**Entries provided**
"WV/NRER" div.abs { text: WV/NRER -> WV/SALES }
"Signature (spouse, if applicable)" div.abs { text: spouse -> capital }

--

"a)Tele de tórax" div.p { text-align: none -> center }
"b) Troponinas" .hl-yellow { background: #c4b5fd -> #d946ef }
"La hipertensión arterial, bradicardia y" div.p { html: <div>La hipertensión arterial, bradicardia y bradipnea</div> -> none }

**Required action**
For the listing above, print only the lines starting at the line containing "text-align: none ->" and ending at the line containing "html: <div>La hipertensión", exactly, both included.

**Exercise result**
"a)Tele de tórax" div.p { text-align: none -> center }
"b) Troponinas" .hl-yellow { background: #c4b5fd -> #d946ef }
"La hipertensión arterial, bradicardia y" div.p { html: <div>La hipertensión arterial, bradicardia y bradipnea</div> -> none }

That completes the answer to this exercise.